NO-JIRA: tests(containers): Add GPU support and pod exec functionality in tests (#1041)

jiridanek · web-flow · commit 0efceb201cb2 · 2025-05-12T13:33:34.000+02:00
Enhance `ImageDeployment` to support GPU accelerators (AMD/NVIDIA) during pod deployment and introduce a method to execute commands inside pods.

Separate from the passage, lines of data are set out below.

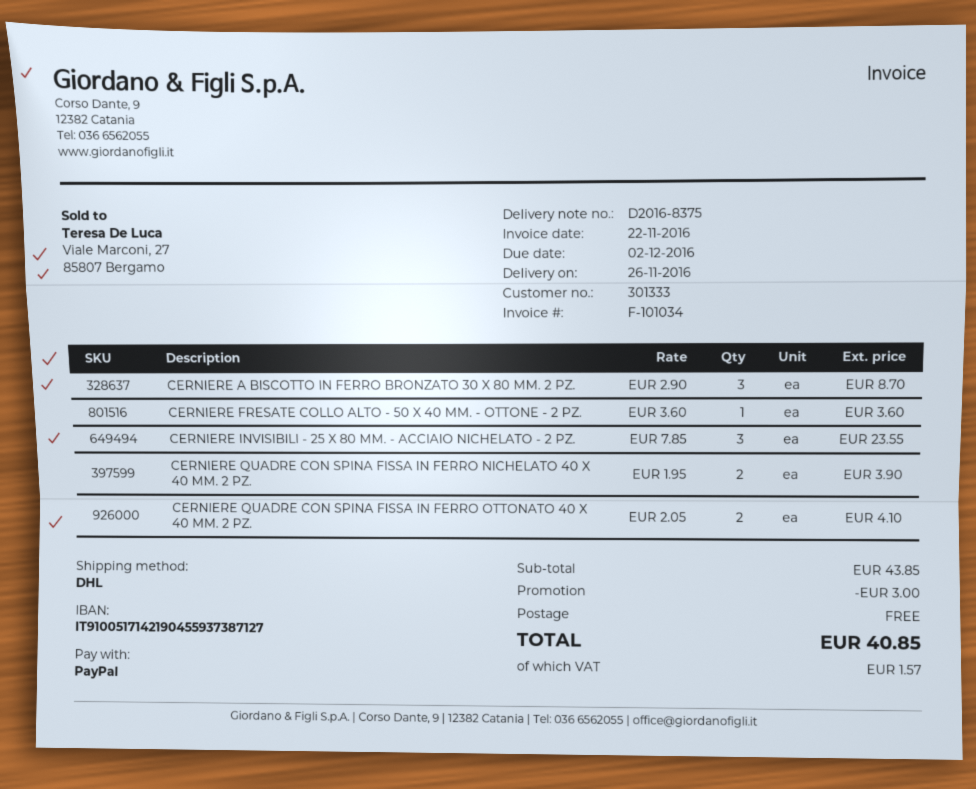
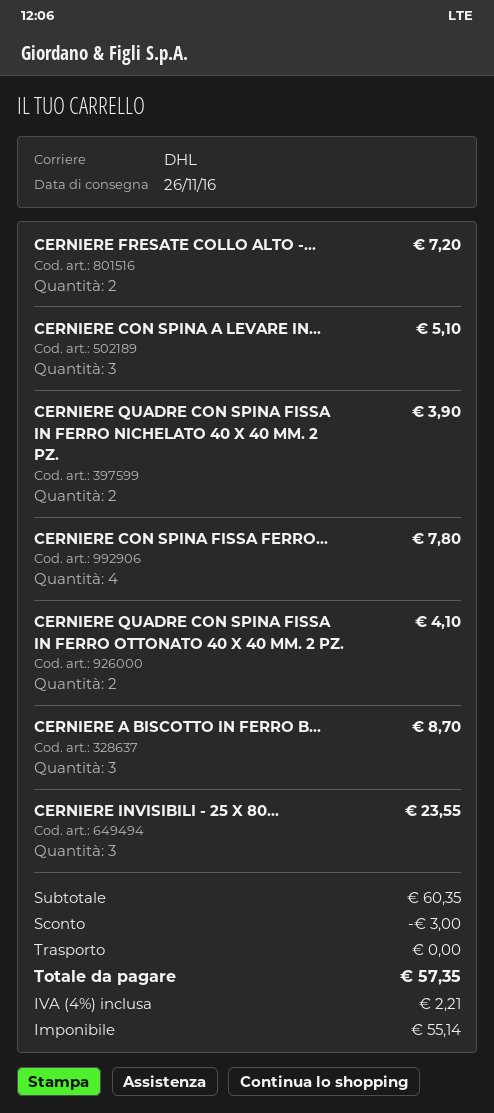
CERNIERE FRESATE COLLO ALTO - 50 X 40 MM. - OTTONE - 2 PZ.: 1 for 3.60 -> 2 for 7.20
CERNIERE CON SPINA A LEVARE IN...: none -> 3 for 5.10
CERNIERE CON SPINA FISSA FERRO...: none -> 4 for 7.80
subtotal: 43.85 -> 60.35
tax: 1.57 -> 2.21
total: 40.85 -> 57.35

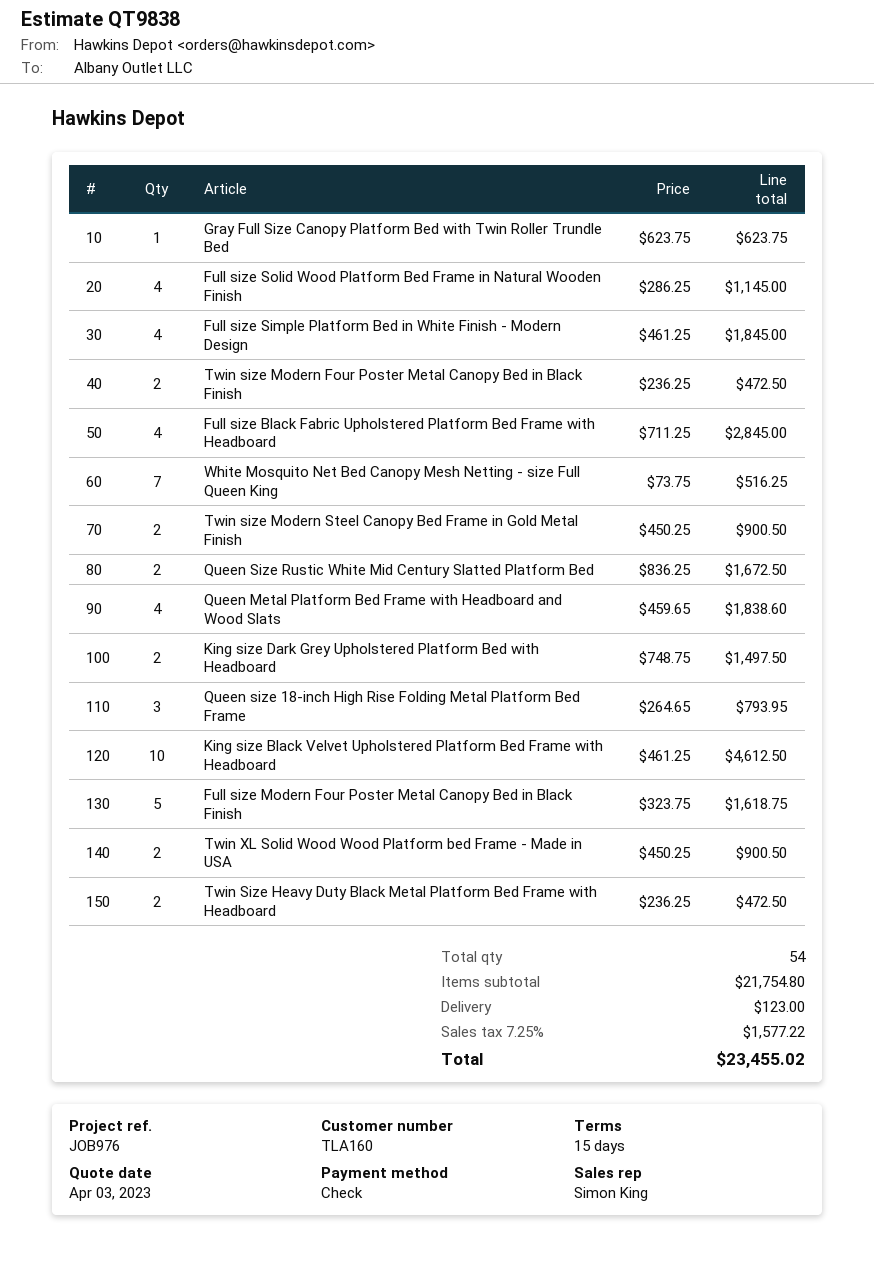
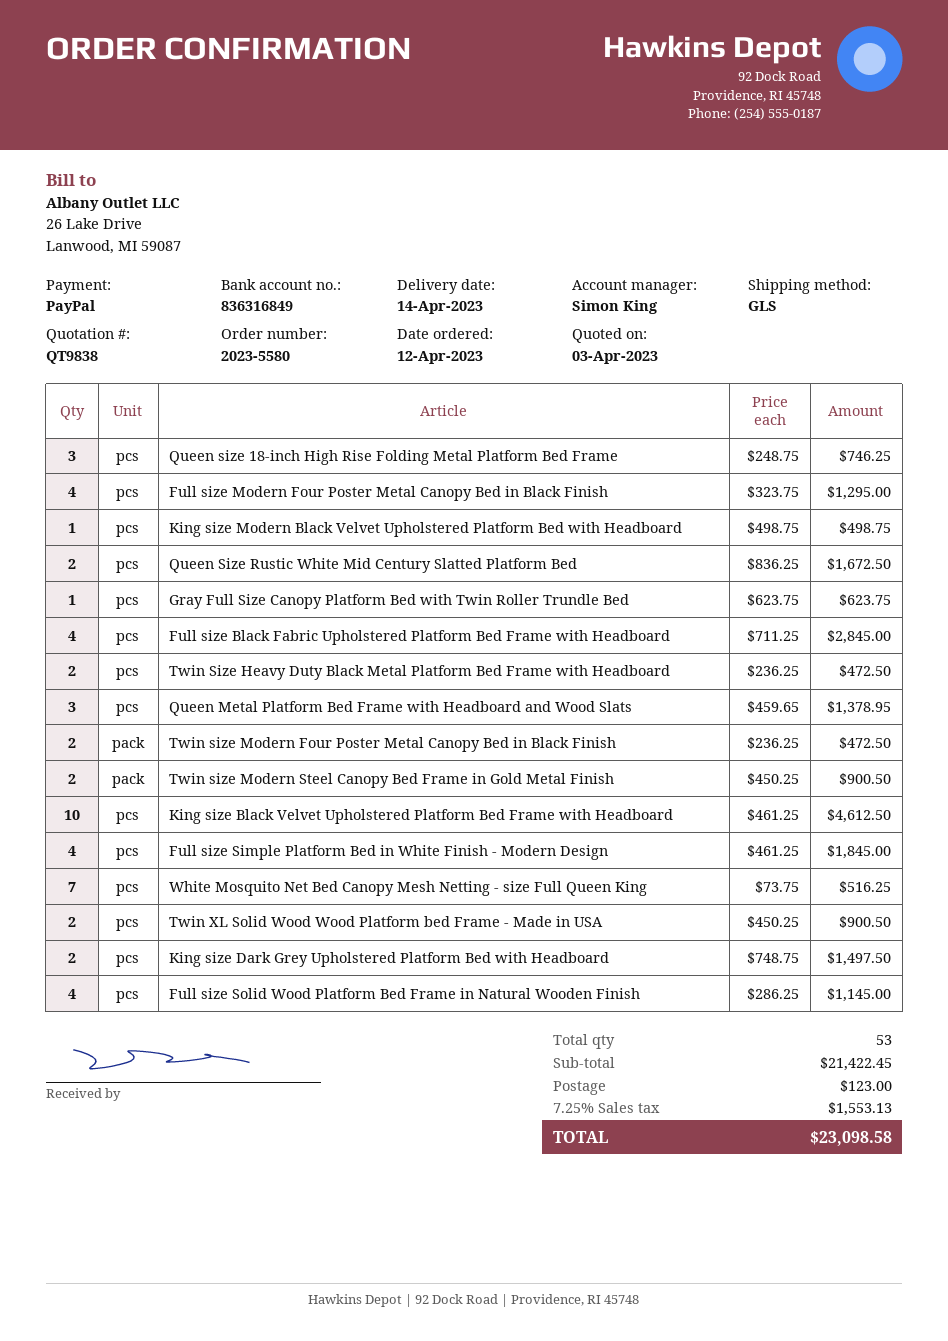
payment method: cheque -> PayPal
Queen Metal Platform Bed Frame with Headboard and Wood Slats: 4 x 459.65 = 1838.60 -> 3 x 459.65 = 1378.95
Queen size 18-inch High Rise Folding Metal Platform Bed Frame: 3 x 264.65 = 793.95 -> 3 x 248.75 = 746.25
Full size Modern Four Poster Metal Canopy Bed in Black Finish: 5 x 323.75 = 1618.75 -> 4 x 323.75 = 1295.00
King size Modern Black Velvet Upholstered Platform Bed with Headboard: none -> 1 x 498.75 = 498.75
total quantity: 54 -> 53
subtotal: 21754.80 -> 21422.45
tax: 7.25% = 1577.22 -> 7.25% = 1553.13
total: 23455.02 -> 23098.58

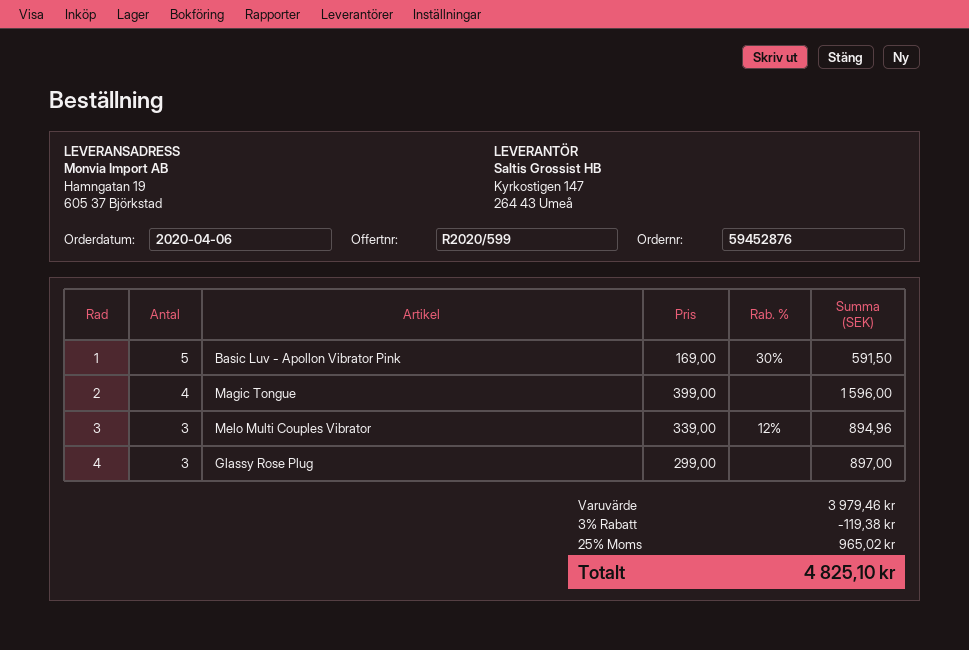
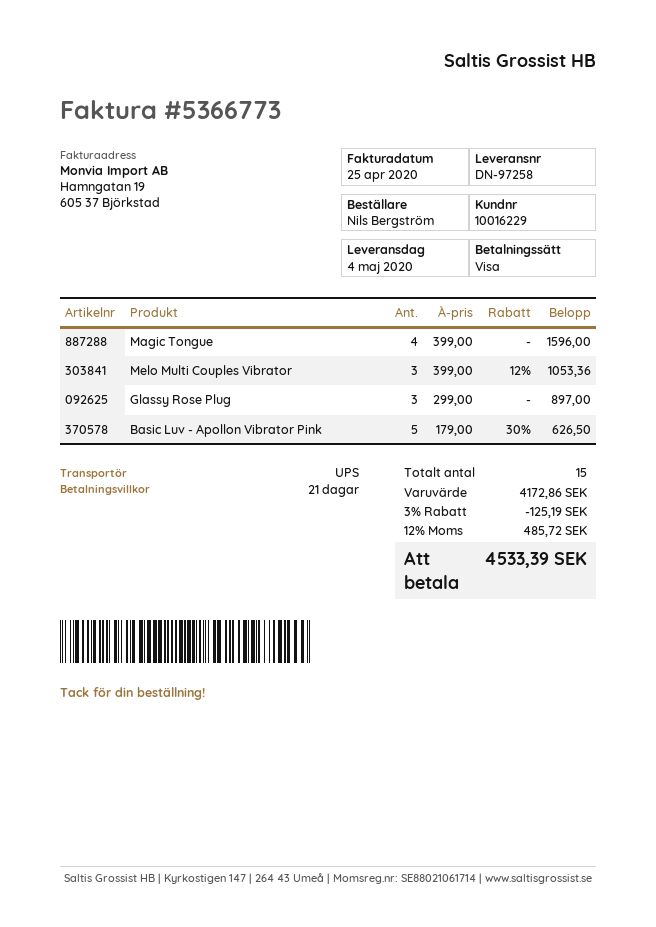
Basic Luv - Apollon Vibrator Pink: 5 x 169.00 - 30% = 591.50 -> 5 x 179.00 - 30% = 626.50
Melo Multi Couples Vibrator: 3 x 339.00 - 12% = 894.96 -> 3 x 399.00 - 12% = 1053.36
subtotal: 3979.46 -> 4172.86
discount: 3% = 119.38 -> 3% = 125.19
tax: 25% = 965.02 -> 12% = 485.72
total: 4825.10 -> 4533.39

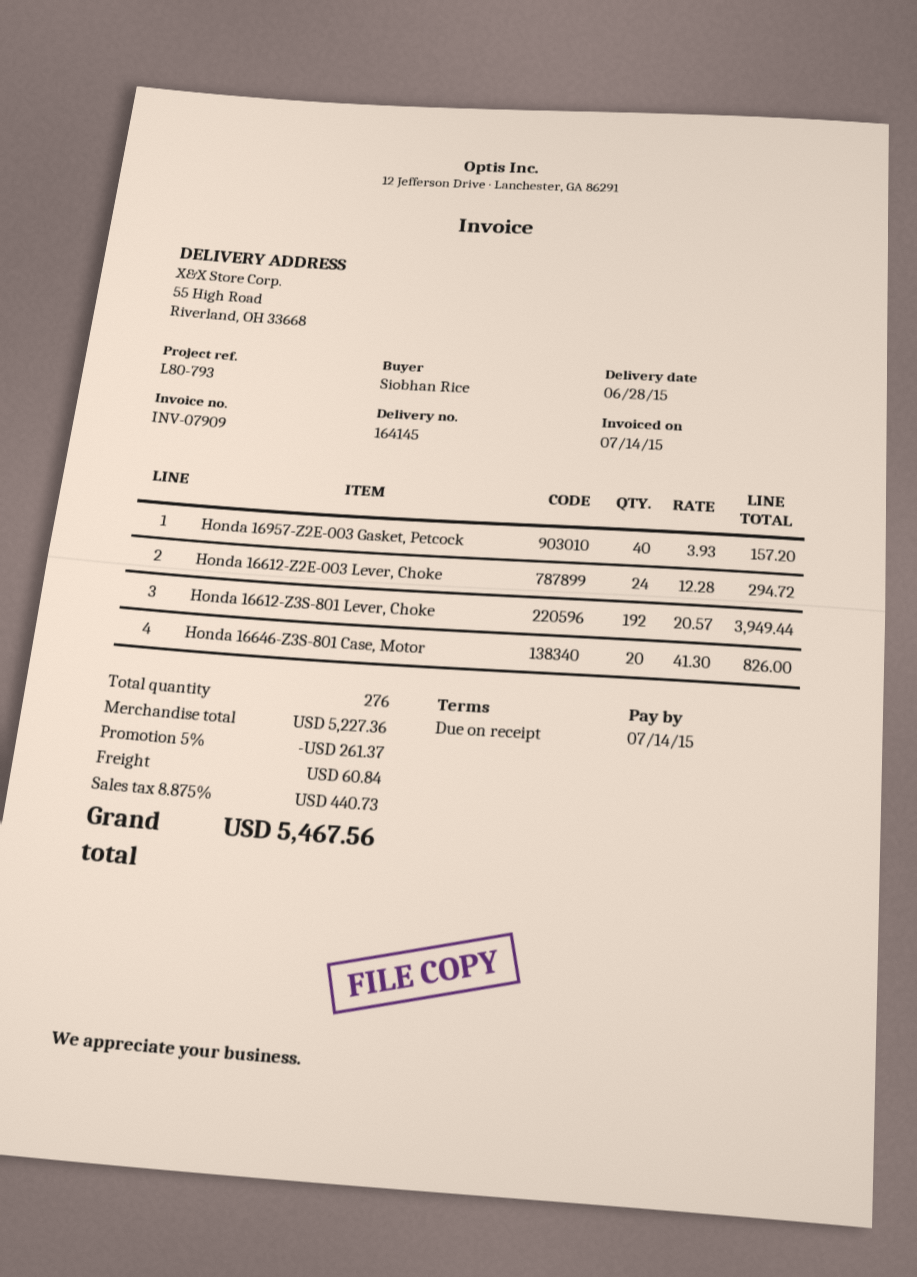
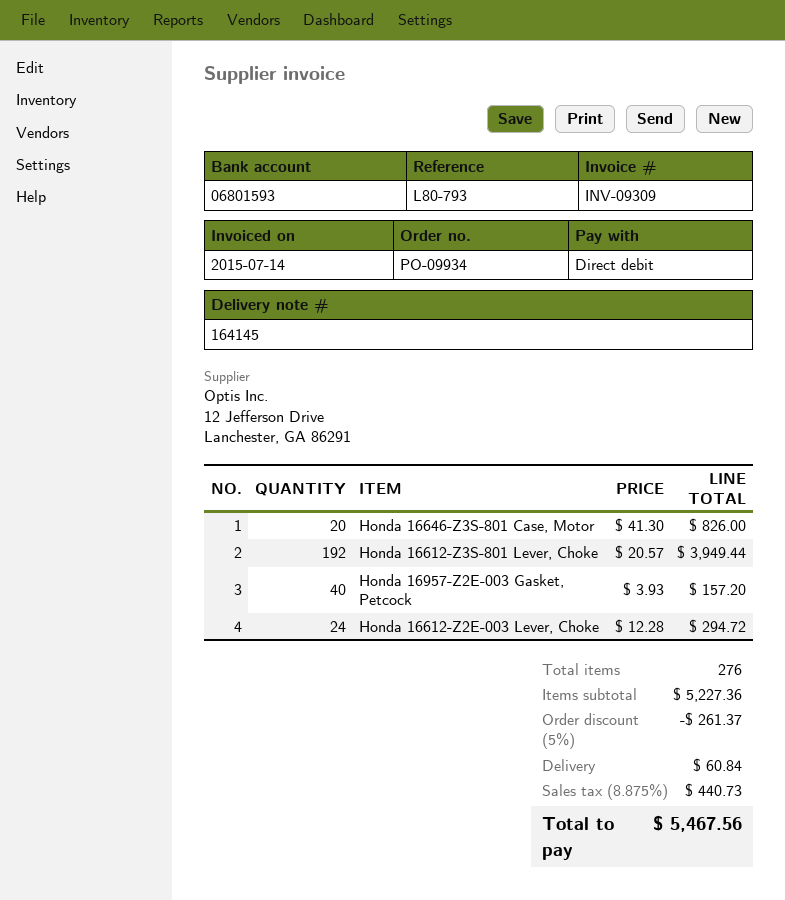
invoice number: INV-07909 -> INV-09309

Additionally, add tests for ensuring CUDA compatibility on OpenShift using a PyTorch notebook image.
diff --git a/.github/workflows/build-notebooks-TEMPLATE.yaml b/.github/workflows/build-notebooks-TEMPLATE.yaml
@@ -335,7 +335,7 @@ jobs:
       - name: Run Testcontainers container tests (in PyTest)
         run: |
           set -Eeuxo pipefail
-          uv run pytest --capture=fd tests/containers -m 'not openshift' --image="${{ steps.calculated_vars.outputs.OUTPUT_IMAGE }}"
+          uv run pytest --capture=fd tests/containers -m 'not openshift and not cuda and not rocm' --image="${{ steps.calculated_vars.outputs.OUTPUT_IMAGE }}"
         env:
           DOCKER_HOST: "unix:///var/run/podman/podman.sock"
           TESTCONTAINERS_DOCKER_SOCKET_OVERRIDE: "/var/run/podman/podman.sock"
@@ -508,7 +508,7 @@ jobs:
         if: ${{ steps.have-tests.outputs.tests == 'true' }}
         run: |
           set -Eeuxo pipefail
-          uv run pytest --capture=fd tests/containers -m 'openshift' --image="${{ steps.calculated_vars.outputs.OUTPUT_IMAGE }}"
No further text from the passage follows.